Outra médica brasileira em Portugal aponta o fato de o presidente indicar que parte dos médicos não está inscrita na “Ordem” brasileira.
— Este senhor não sabe o que fala. Ninguém pode atuar como médico no Brasil sem estar inscrito em um (ou mais) conselho regional. Estou no internato que eles exigem para fazer residência, mesmo eu tendo feito internato médico há 16 anos e atuar como médica com autonomia aqui em Portugal há três anos. O nível do meio português deixa muito a desejar. Só não quero me indispor, porque já basta ser imigrante num país xenófobo — disse ela, que também pediu anonimato para não ser prejudicada.
Nos dados do Ministério da Ciência, Tecnologia e Ensino Superior (MCTES) publicados pela “Lusa”, Portugal aprovou 706 (42%) do total de 1,7 mil pedidos estrangeiros.
“Entre os 74,7% de pedidos apresentados por brasileiros, apenas 42,7% foram aprovados – ainda que estes representem três quartos do total de pedidos aprovados”, informou o texto.
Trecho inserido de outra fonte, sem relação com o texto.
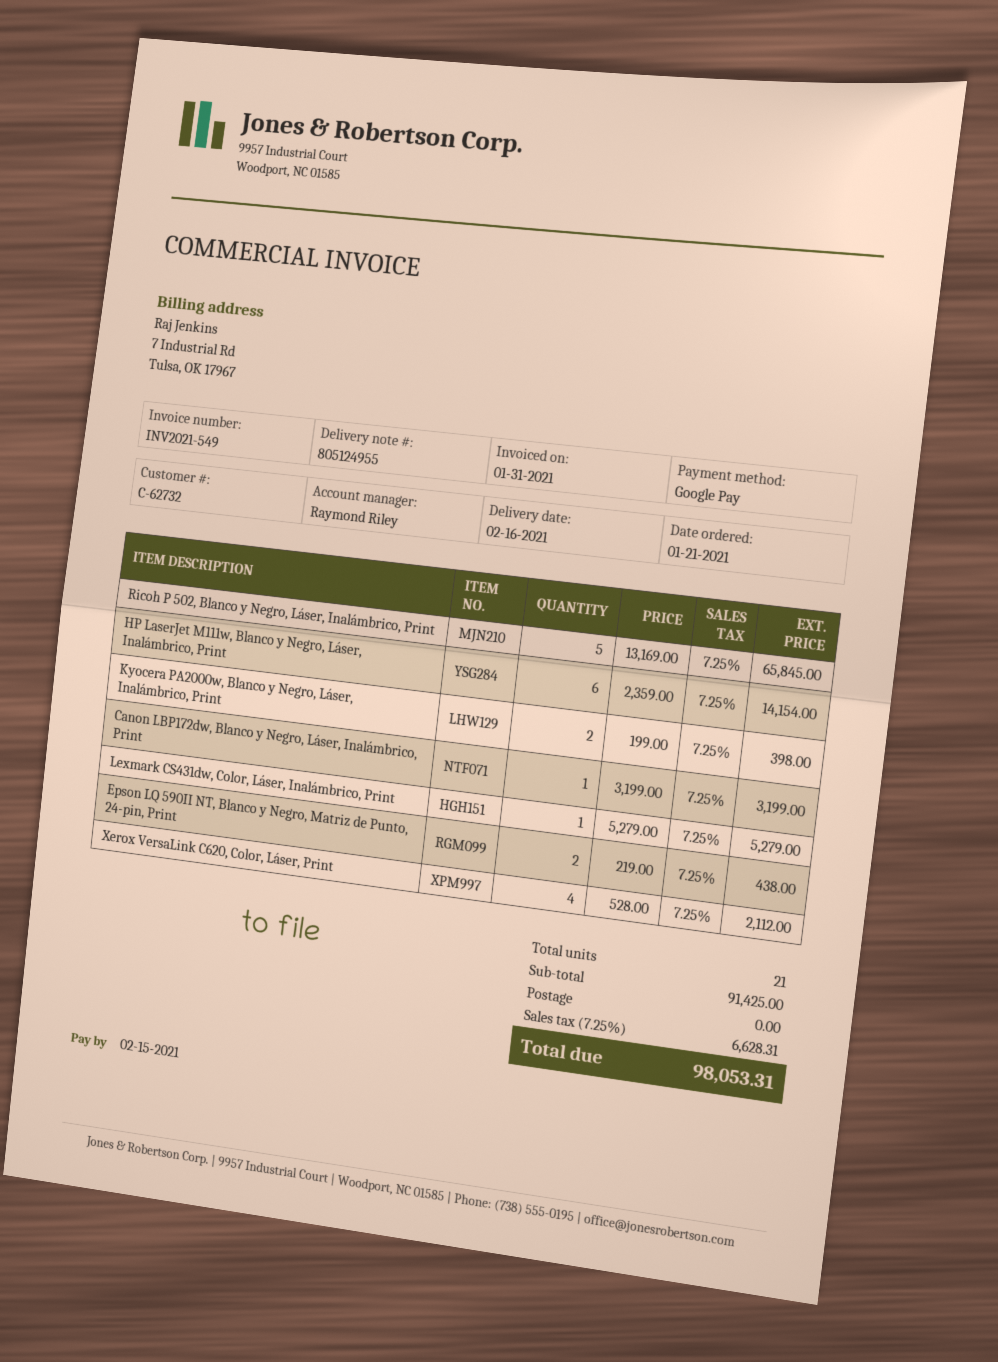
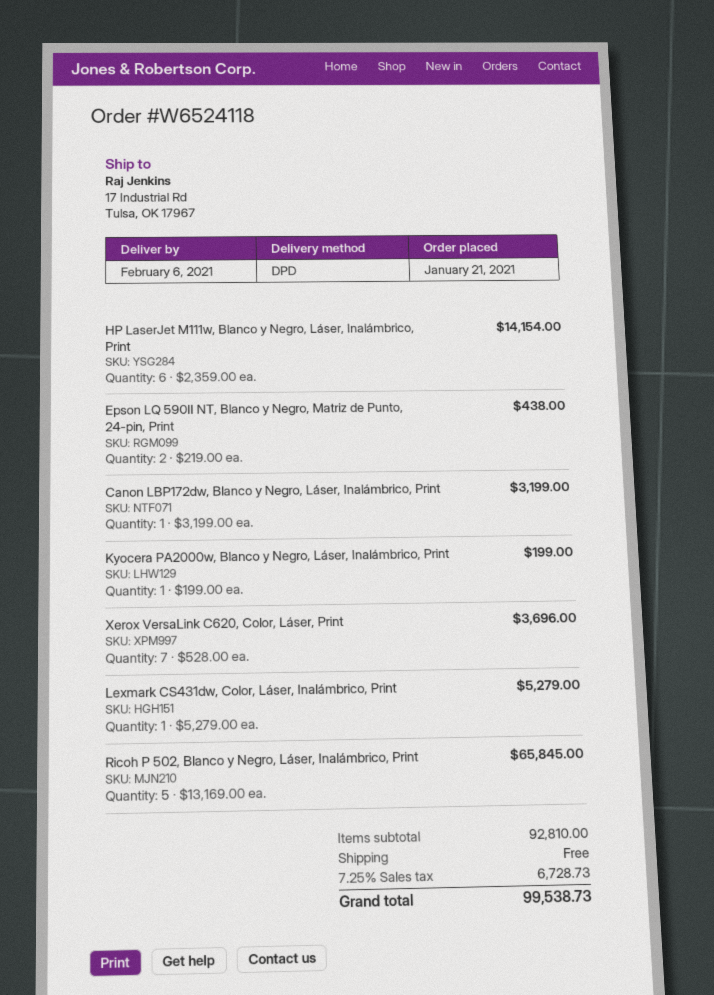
delivery date: 2021-02-16 -> 2021-02-06
Kyocera PA2000w, Blanco y Negro, Láser, Inalámbrico, Print: 2 x 199.00 = 398.00 -> 1 x 199.00 = 199.00
Xerox VersaLink C620, Color, Láser, Print: 4 x 528.00 = 2112.00 -> 7 x 528.00 = 3696.00
subtotal: 91425.00 -> 92810.00
tax: 7.25% = 6628.31 -> 7.25% = 6728.73
total: 98053.31 -> 99538.73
Um médico da União Europeia tem reconhecimento automático e precisa ser aprovado em uma prova de comunicação na Ordem. Quem vem de fora do bloco tem que cumprir mais provas até conquistar a demorada autonomia para exercer clínica geral.
Para se tornar um médico especialista, um brasileiro será avaliado pelos colégios da Ordem. Os brasileiros garantiram que foram discriminados pelos responsáveis dos colégios. O presidente da Ordem admitiu que é “outro campeonato”, ainda mais moroso e “que não depende da direção, mas de cada colégio”.
No último sábado, O GLOBO publicou reportagem sobre o Serviço Nacional de Saúde (SNS) de Portugal. Em parte dela, a médica brasileira Rachel Vicente contou que não foi reconhecida como especialista após trabalhar dez anos e coordenar a unidade de tratamento intensivo (UTI) neurocirúrgica do Garcia de Orta, em Lisboa.
— Trabalhei como especialista intensivista durante seis anos ganhando como clínica. Usam estrangeiros como mão de obra barata enquanto faltam médicos especialistas de maneira geral — disse Vicente.
Procuradas, a CFM e a Ordem dos Médicos ainda não responderam.